**** The records
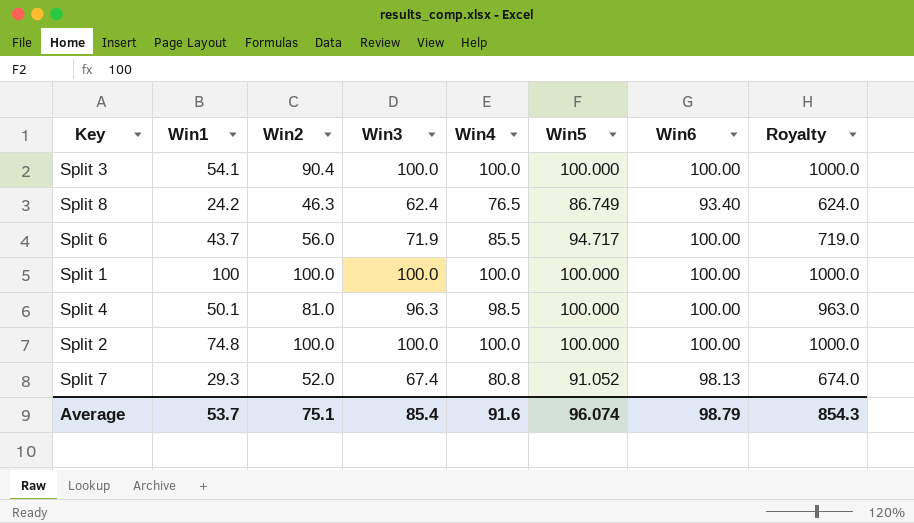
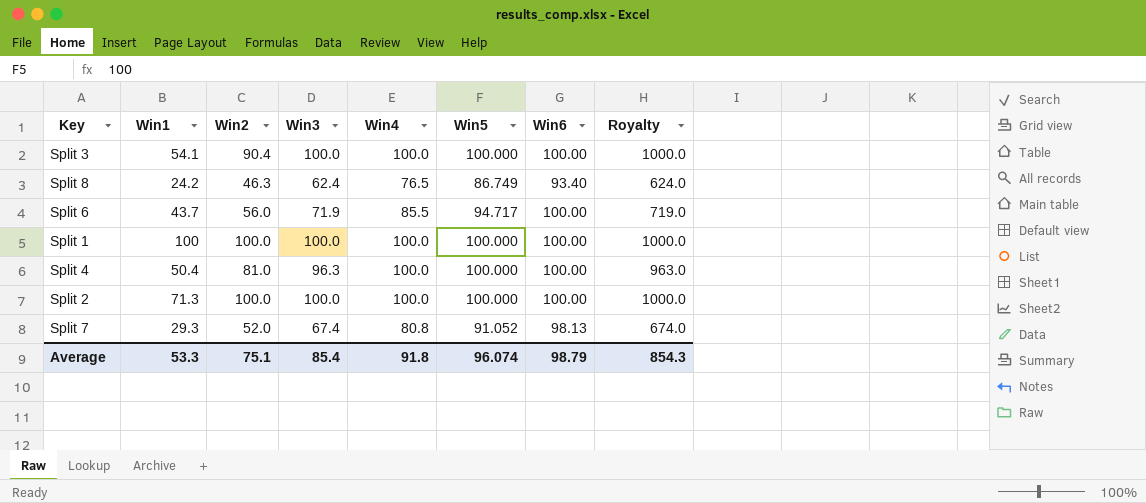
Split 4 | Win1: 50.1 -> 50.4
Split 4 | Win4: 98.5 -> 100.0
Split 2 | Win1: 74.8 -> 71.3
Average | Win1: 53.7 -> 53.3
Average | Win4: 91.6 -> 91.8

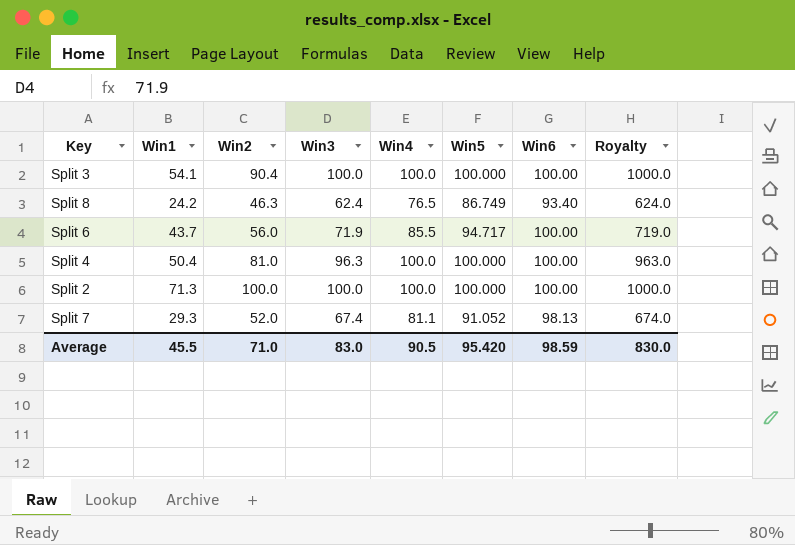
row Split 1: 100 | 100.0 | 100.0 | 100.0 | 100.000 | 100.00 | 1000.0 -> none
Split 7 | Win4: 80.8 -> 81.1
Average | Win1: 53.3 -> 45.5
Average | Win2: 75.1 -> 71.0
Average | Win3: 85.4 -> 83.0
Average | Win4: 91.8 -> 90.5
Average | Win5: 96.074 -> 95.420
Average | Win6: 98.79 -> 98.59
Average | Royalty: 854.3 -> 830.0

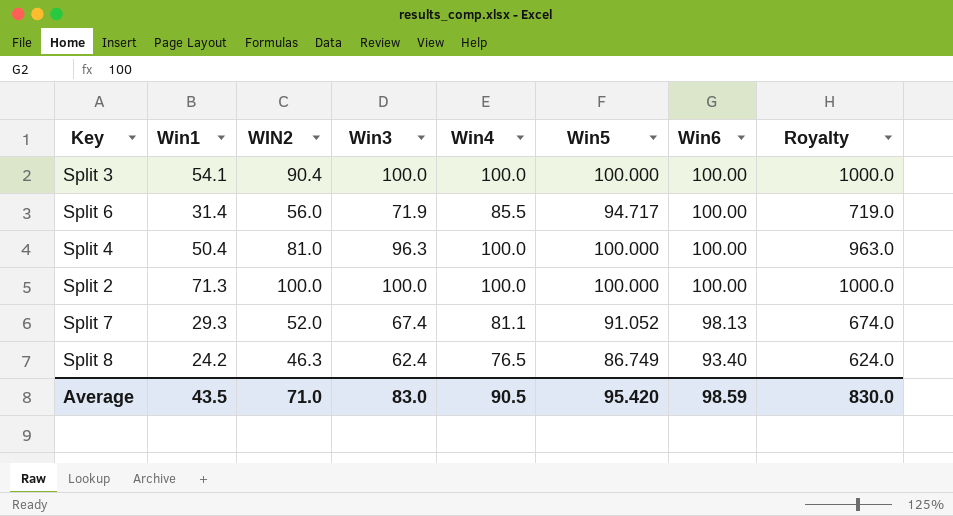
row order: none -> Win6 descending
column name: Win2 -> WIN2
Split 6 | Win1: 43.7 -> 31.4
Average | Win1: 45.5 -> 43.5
********
**What is being asked**
What is needed is a verbatim copy of the lines from the line with "Average | Win5: 96.074 -> 95.420" through the last line of the listing, pictures excluded.

**Answer to this task**
Average | Win5: 96.074 -> 95.420
Average | Win6: 98.79 -> 98.59
Average | Royalty: 854.3 -> 830.0

row order: none -> Win6 descending
column name: Win2 -> WIN2
Split 6 | Win1: 43.7 -> 31.4
Average | Win1: 45.5 -> 43.5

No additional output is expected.